→ **Task details**
Please set down only the lines from the one containing "top: 140px ->" through the end of the entries below, exactly, minus any pictures.

→ **Exercise data**
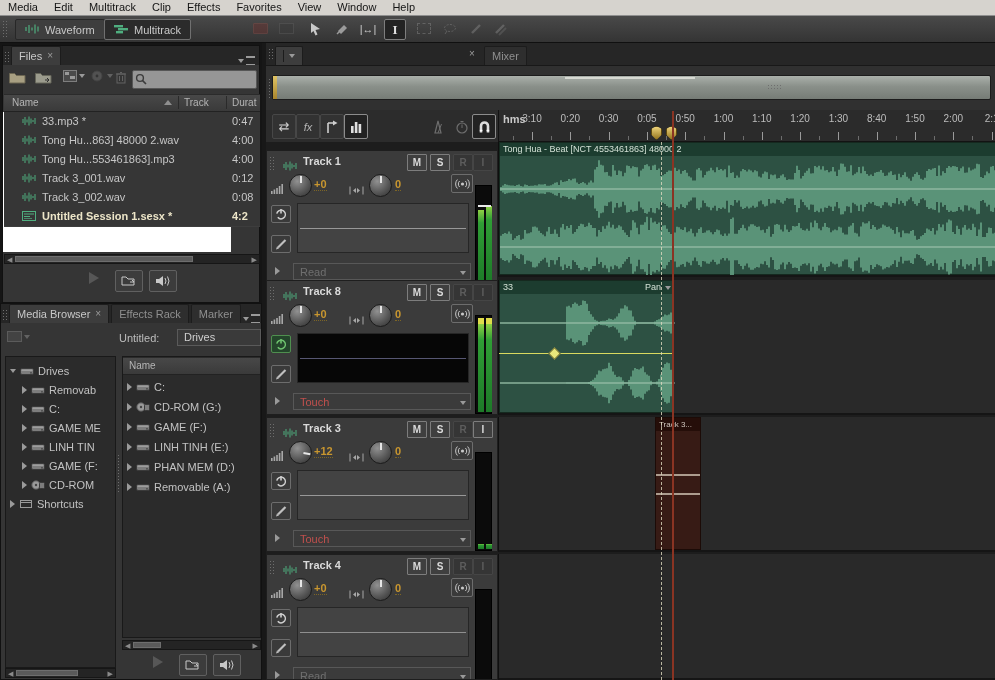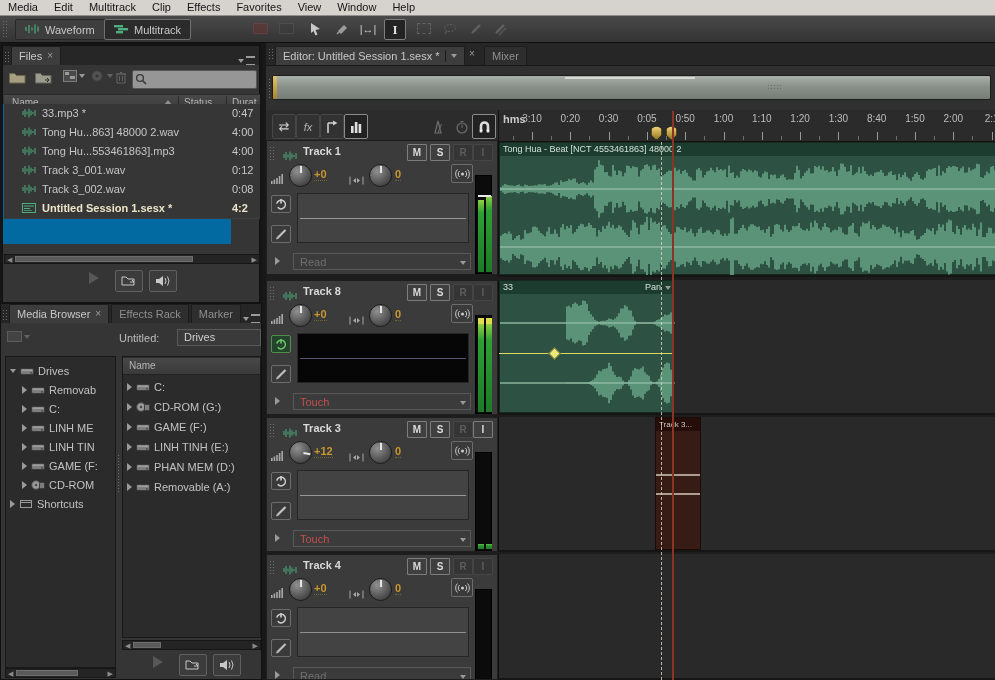"Editor: Untitled Session 1.sesx *" span { html: <span>Editor: Untitled Session 1.sesx *</span> -> none }
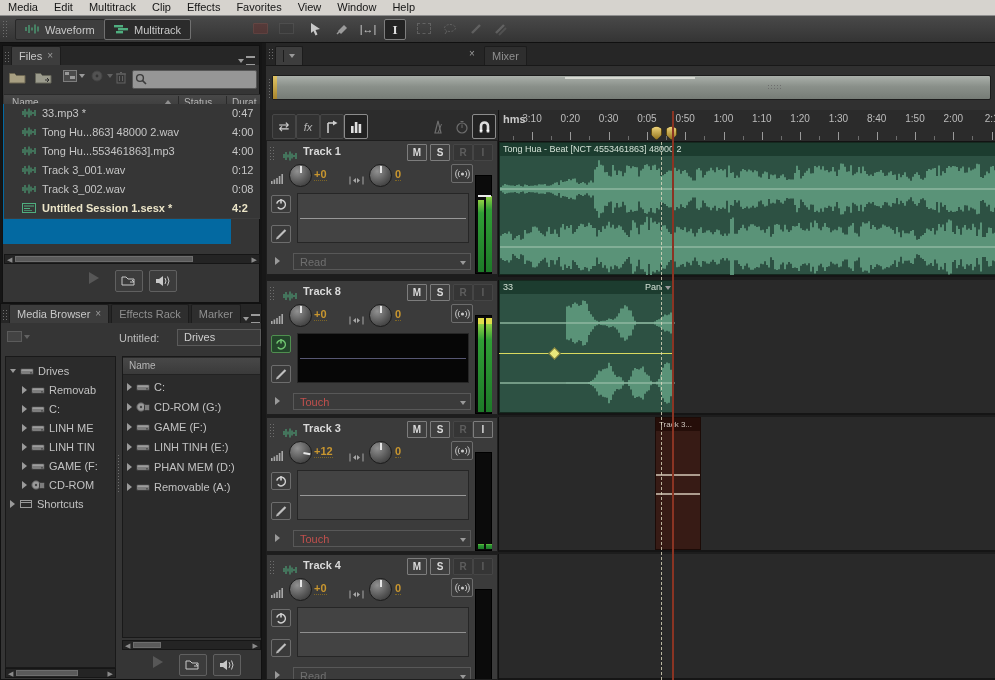"Status" span.abs { text: Status -> Track }
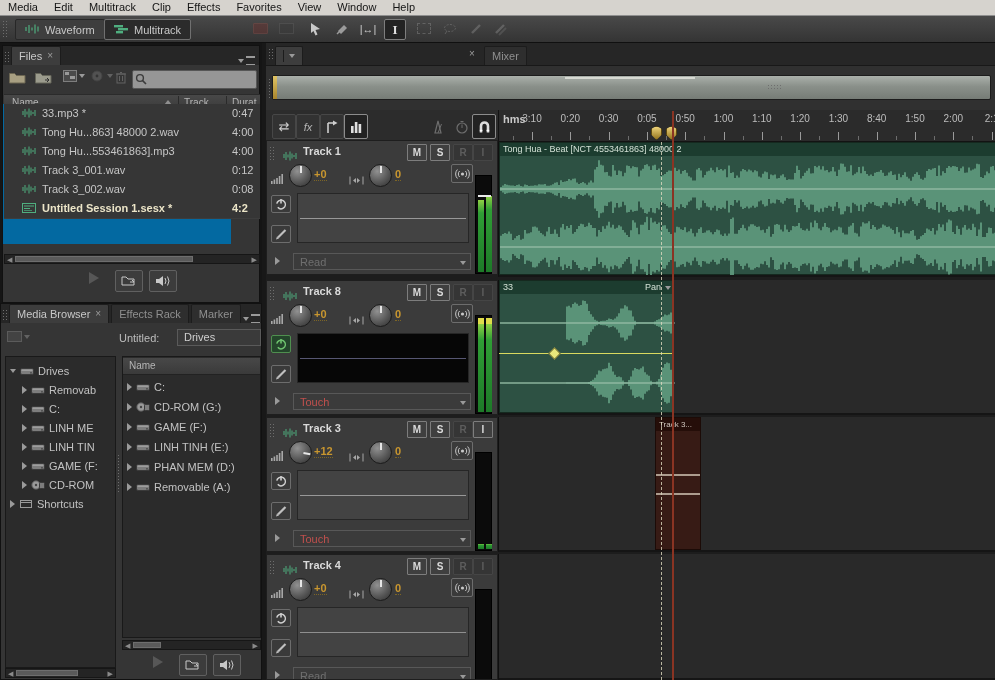"33.mp3 *" div.abs { background: #0369a1 -> #ffffff; top: 58px -> 66px }
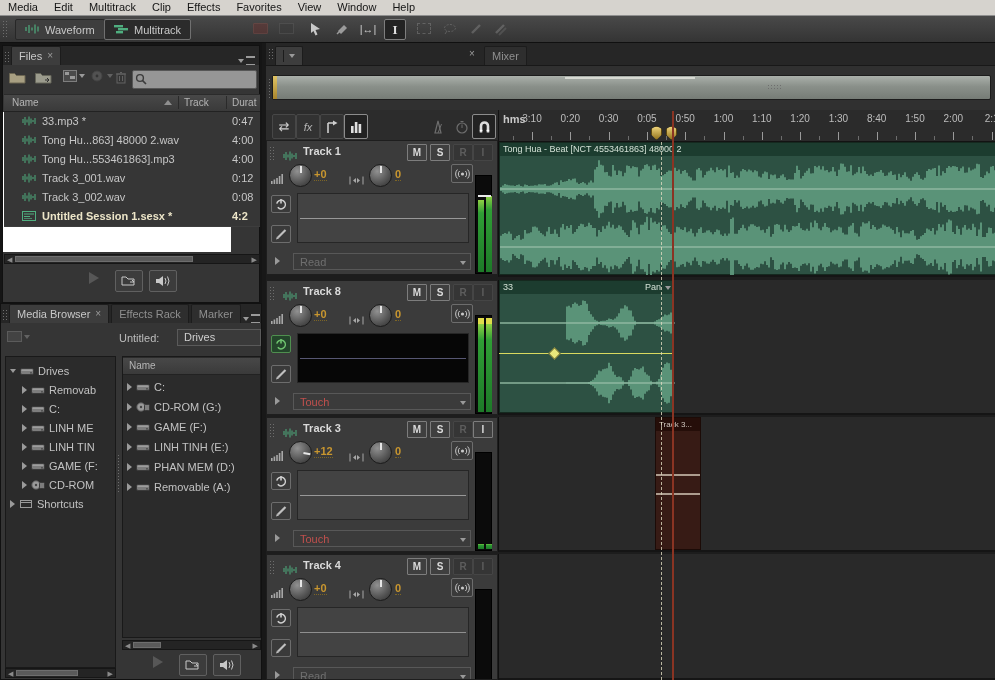"Track 1" div.track-hdr { top: 140px -> 150px }
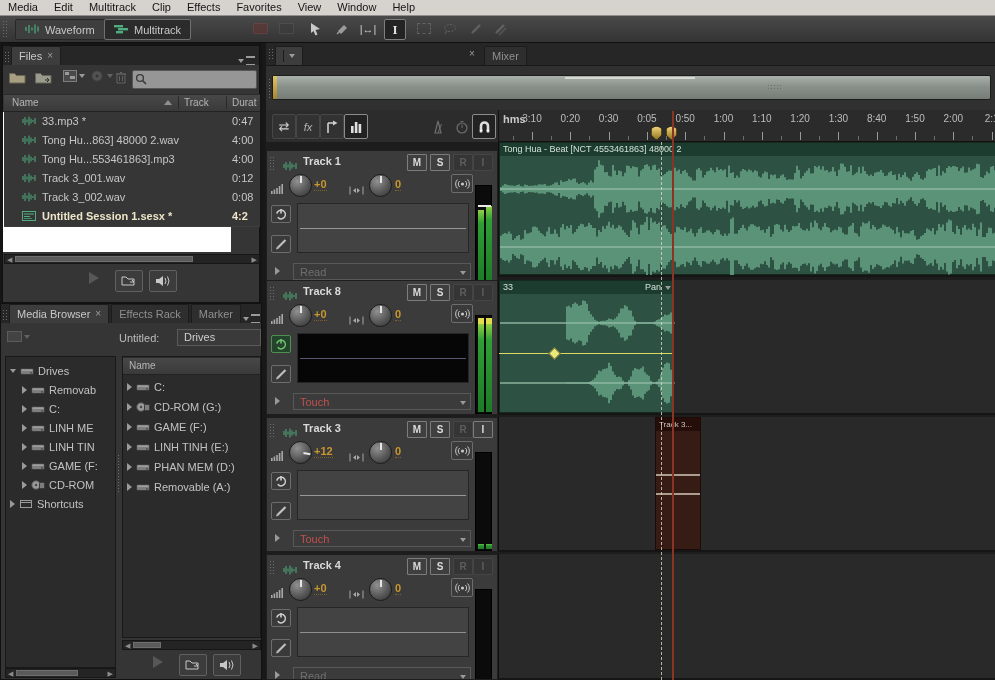"LINH ME" span { text: LINH -> GAME }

→ **Your response**
"Track 1" div.track-hdr { top: 140px -> 150px }
"LINH ME" span { text: LINH -> GAME }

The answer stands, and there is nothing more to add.